É que eu não! Pelo contrário... cada vez vejo tudo mais negro!

«O Chefe do Governo dise que também no combate às desigualdades houve uma melhoria, tendo Portugal "passado do índice de 6,9 em 2005 para 6,8 em 2006".»

Deixem-me rir!!!
Um riso amarelo.

«O Presidente da República disse ainda que o problema das desigualdades no rendimento não se resolve de um dia para o outro, porque são precisas políticas persistentes para a igualdade de oportunidades no domínio da Educação e de apoio àqueles que se encontram em situação de pobreza.»

Nem de um dia para o outro...
nem vontade de resolver...

(De que me vale gritar?)

Estes políticos são o máximo!!!...

quarta-feira, 28 de maio de 2008

GRITOS!!!... não apenas Ecos!












domingo, 25 de maio de 2008

Sei que não mudarei o mundo...

... mas tenho a esperança de poder mudar o mundo de alguém.

Tenho vindo a verificar que a pobreza se está a instalar no mundo, como um cancro social. Que a riqueza está em poder de uma minoria, cada vez mais rica, e que os pobres são cada vez em maior número e mais pobres. Que esta pobreza não será fácil de erradicar, por se tratar de um fenómeno à escala mundial e de múltiplas dimensões.
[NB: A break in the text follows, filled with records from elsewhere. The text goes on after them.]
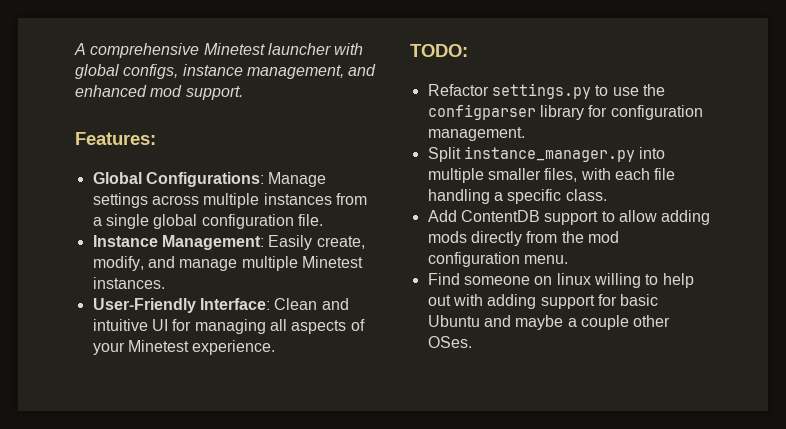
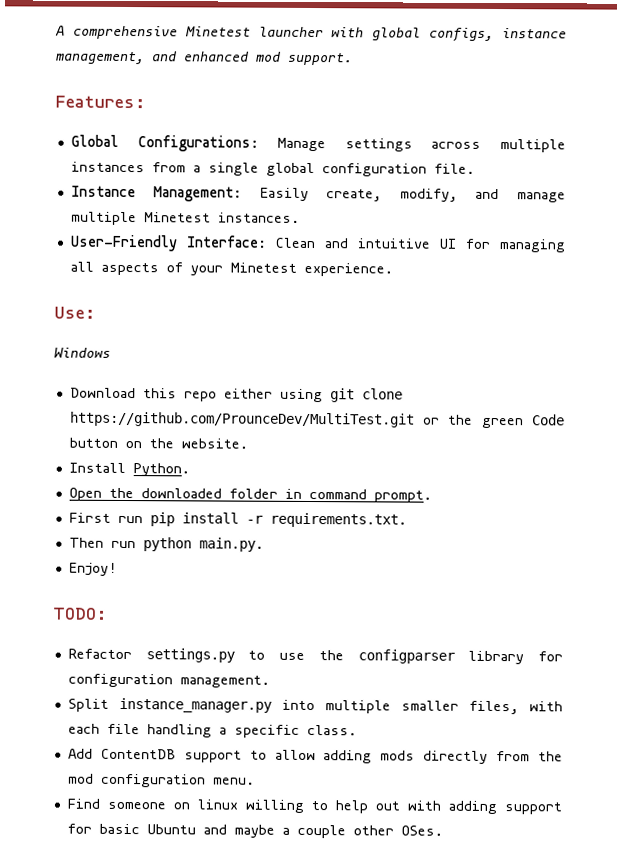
+ Use:
+ Windows
+ Download this repo either using git clone https://github.com/ProunceDev/MultiTest.git or the green Code button on the website.
+ Install Python.
+ Open the downloaded folder in command prompt.
+ First run pip install -r requirements.txt.
+ Then run python main.py.
+ Enjoy!

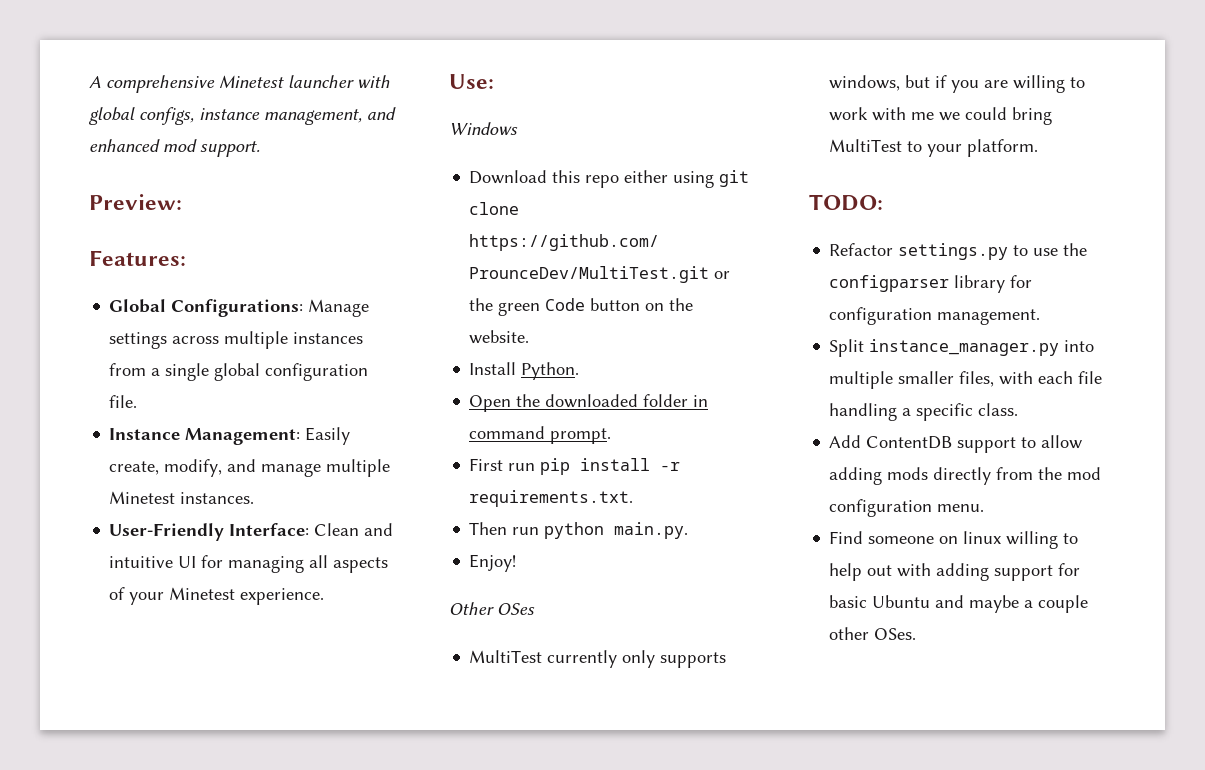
+ Preview:
+ Other OSes
+ MultiTest currently only supports windows, but if you are willing to work with me we could bring MultiTest to your platform.

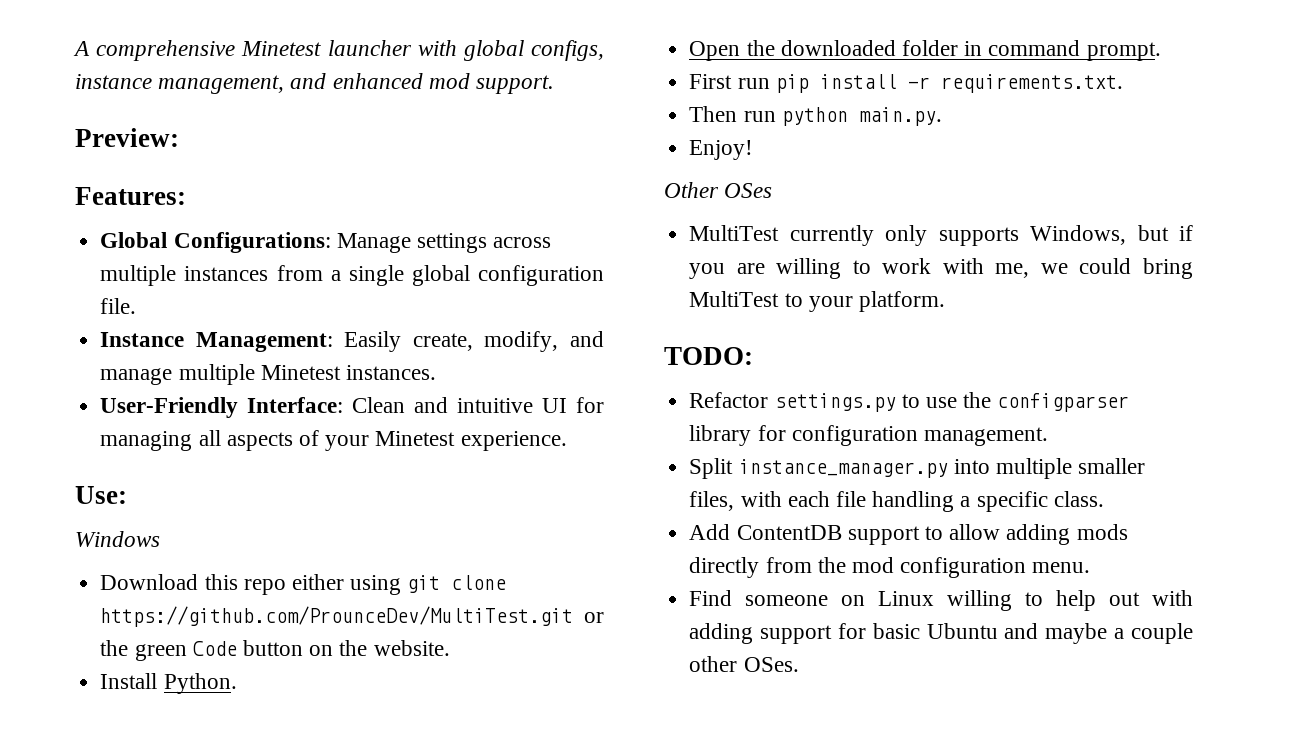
- MultiTest currently only supports windows, but if you are willing to work with me we could bring MultiTest to your platform.
+ MultiTest currently only supports Windows, but if you are willing to work with me, we could bring MultiTest to your platform.
- Find someone on linux willing to help out with adding support for basic Ubuntu and maybe a couple other OSes.
+ Find someone on Linux willing to help out with adding support for basic Ubuntu and maybe a couple other OSes.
Acho que para se erradicar a pobreza teria de haver vontade Política, concreta e coordenada, por parte dos governos de todo o mundo, o que nunca será um assunto consensual e pacífico, numa sociedade caracterizada pela indiferença e pela fome de poder.
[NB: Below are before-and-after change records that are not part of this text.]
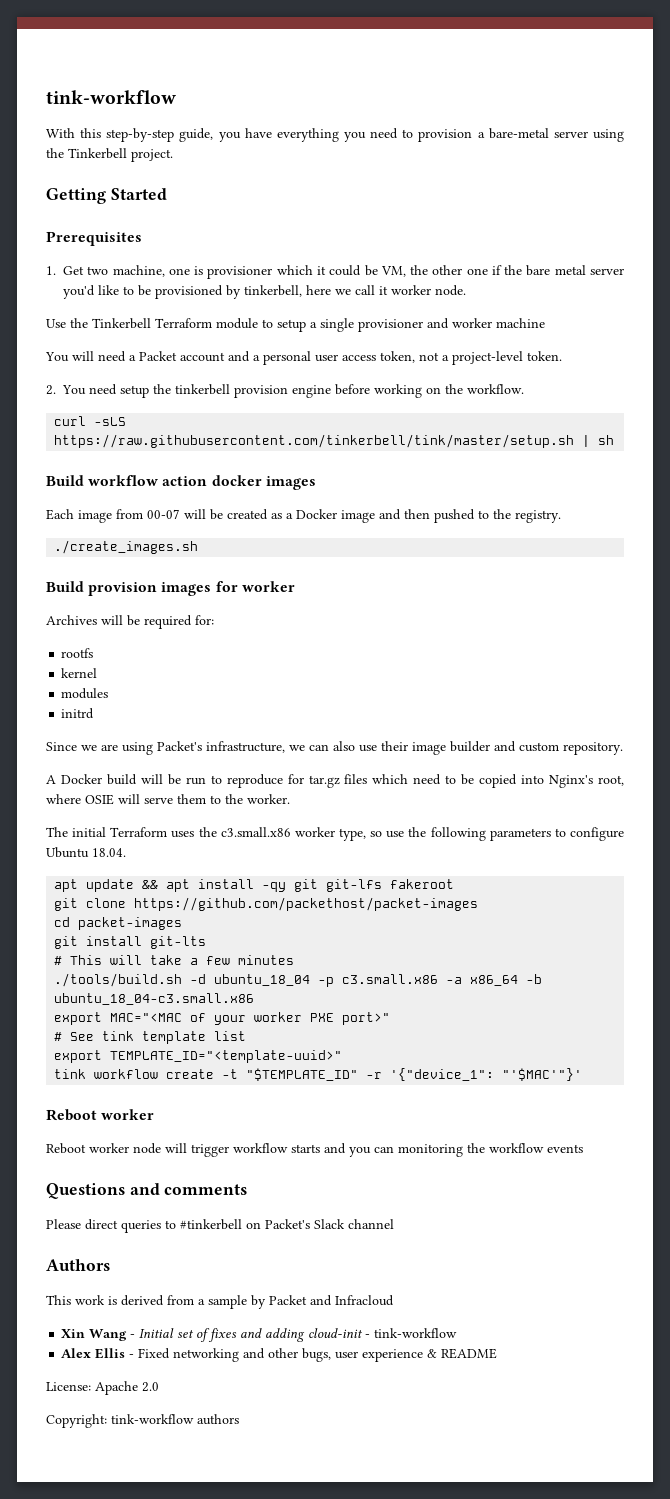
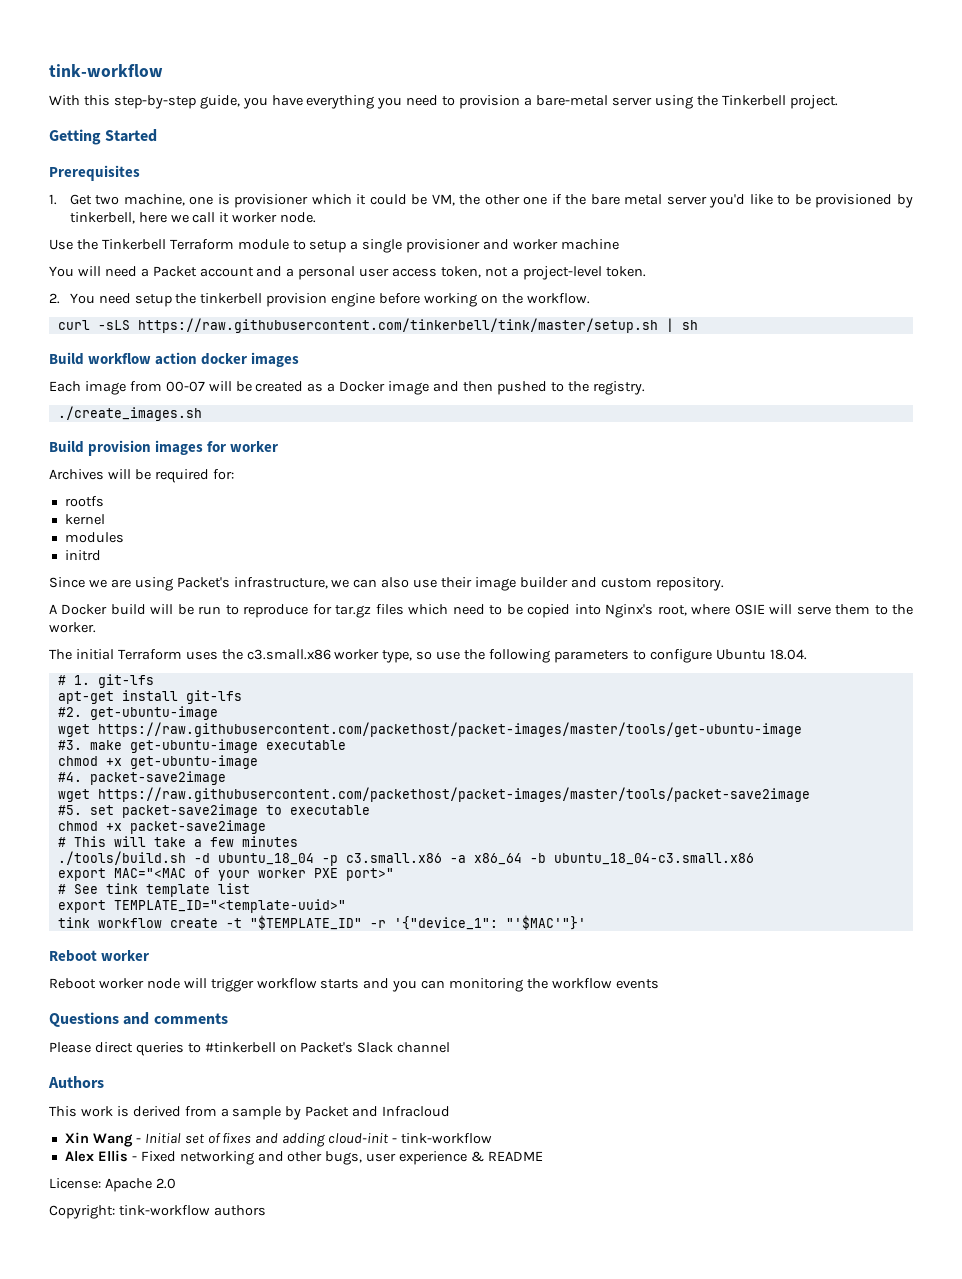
- apt update && apt install -qy git git-lfs fakeroot
- git clone https://github.com/packethost/packet-images
- cd packet-images
- git install git-lts
+ # 1. git-lfs
+ apt-get install git-lfs
+ #2. get-ubuntu-image
+ wget https://raw.githubusercontent.com/packethost/packet-images/master/tools/get-ubuntu-image
+ #3. make get-ubuntu-image executable
+ chmod +x get-ubuntu-image
+ #4. packet-save2image
+ wget https://raw.githubusercontent.com/packethost/packet-images/master/tools/packet-save2image
+ #5. set packet-save2image to executable
+ chmod +x packet-save2image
Noto que ainda falta percorrer muito caminho. Talvez, devido às novas tecnologias de informação e/ou porque as pessoas estão a sentir na pele este problema, só recentemente se começou a falar massivamente neste assunto.

Este flagelo não está a afectar só pessoas com pouca instrução, como numa primeira abordagem poderá parecer. Existem muitos licenciados, principalmente no nosso país, que se vêem a braços com este problema, devido à falta de emprego, a condições de precariedade, encargos contraídos que não têm meios para pagar…
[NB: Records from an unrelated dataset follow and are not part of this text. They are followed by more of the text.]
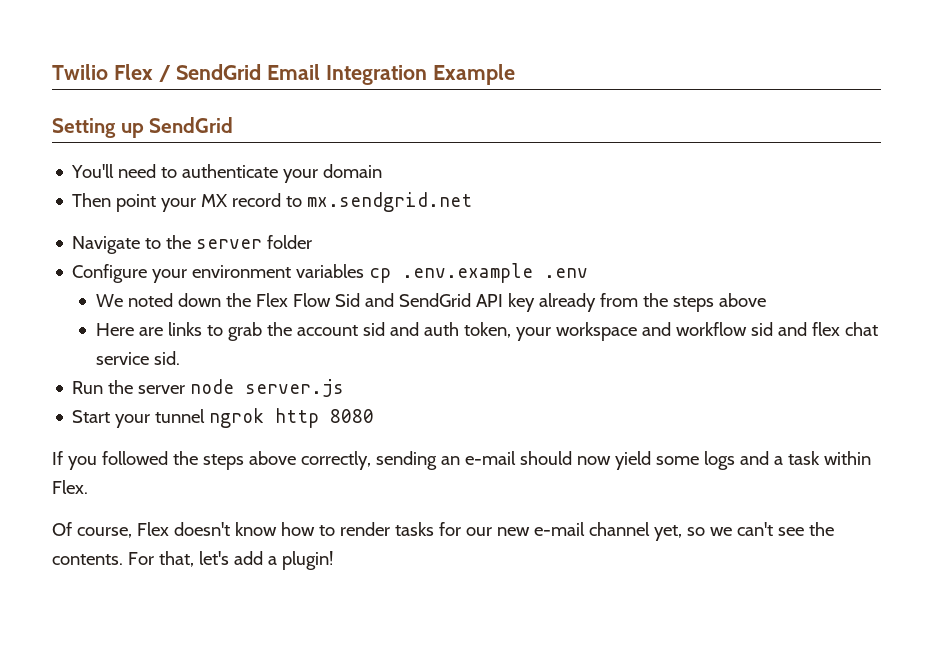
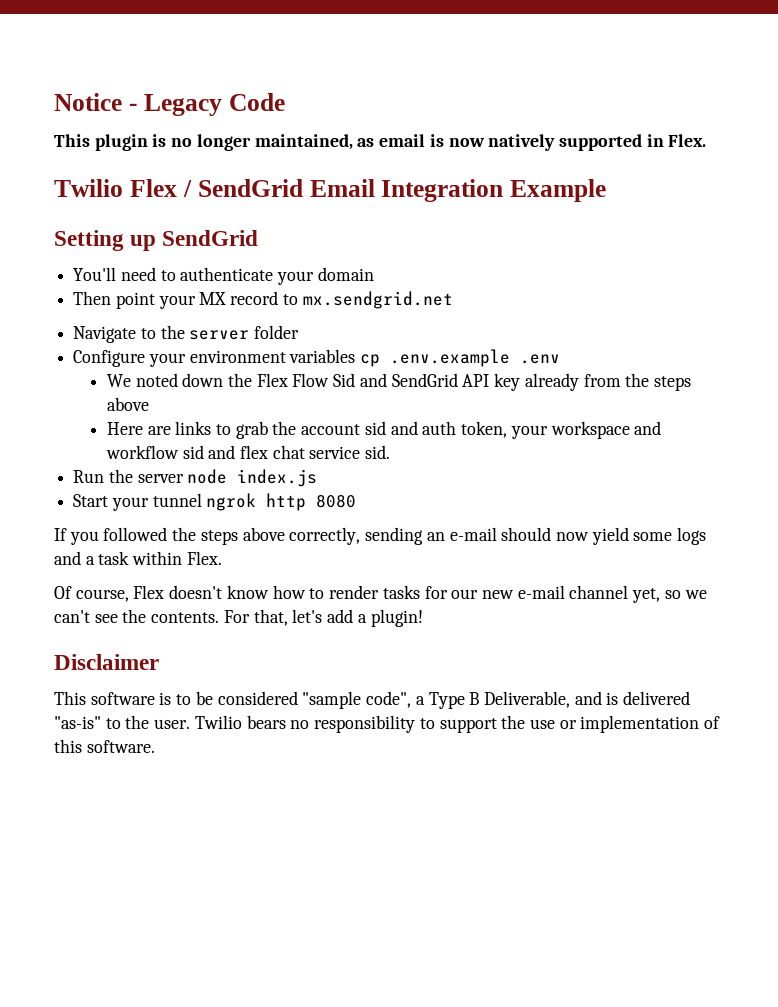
+ Notice - Legacy Code
+ This plugin is no longer maintained, as email is now natively supported in Flex.
- Run the server node server.js
+ Run the server node index.js
+ Disclaimer
+ This software is to be considered "sample code", a Type B Deliverable, and is delivered "as-is" to the user. Twilio bears no responsibility to support the use or implementation of this software.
Por outro lado, têm vindo a ser incutidos, nas pessoas, variados hábitos de consumo que as arrastam para situações, que considero anormais, mas que muitos ainda não as enxergaram como tal, nem o quanto estão a ficar reféns do poder dos mais ricos e escravos de certos vícios que os acabarão por levar, inevitavelmente, à pobreza e a doenças físicas e psicológicas, se não se conseguir travar este ciclo antes que seja tarde demais.

Portanto, a pobreza pode não acabar, mas podemos tentar minimizar este flagelo despertando consciências, deixando egoísmos de lado e pensando um pouco nos outros, contribuindo com a nossa parte, na medida das nossas possibilidades, quer em apoio monetário, quer ao nível de voluntariado em inúmeras ONGs e IPSSs, ou outras iniciativas conforme as qualificações e aptidões de cada um, porque só se pode dar do que se tem e, às vezes, dentro da nossa pobreza, temos muito que dar a quem ainda tem menos do que nós.

É neste sentido que, quantas vezes com prejuízo para a minha própria vida, dou o meu contributo na Direcção de uma IPSS, como membro de um GASC, na animação de um GJ...
Também, a nível individual e profissional, procuro estar disponível e aberta à pequena comunidade de que faço parte, a fim de responder, na medida do que me é possível, às solicitações que me surgem.

Mas gostaria de ir ainda mais longe... sempre fui uma pessoa muito inconformista!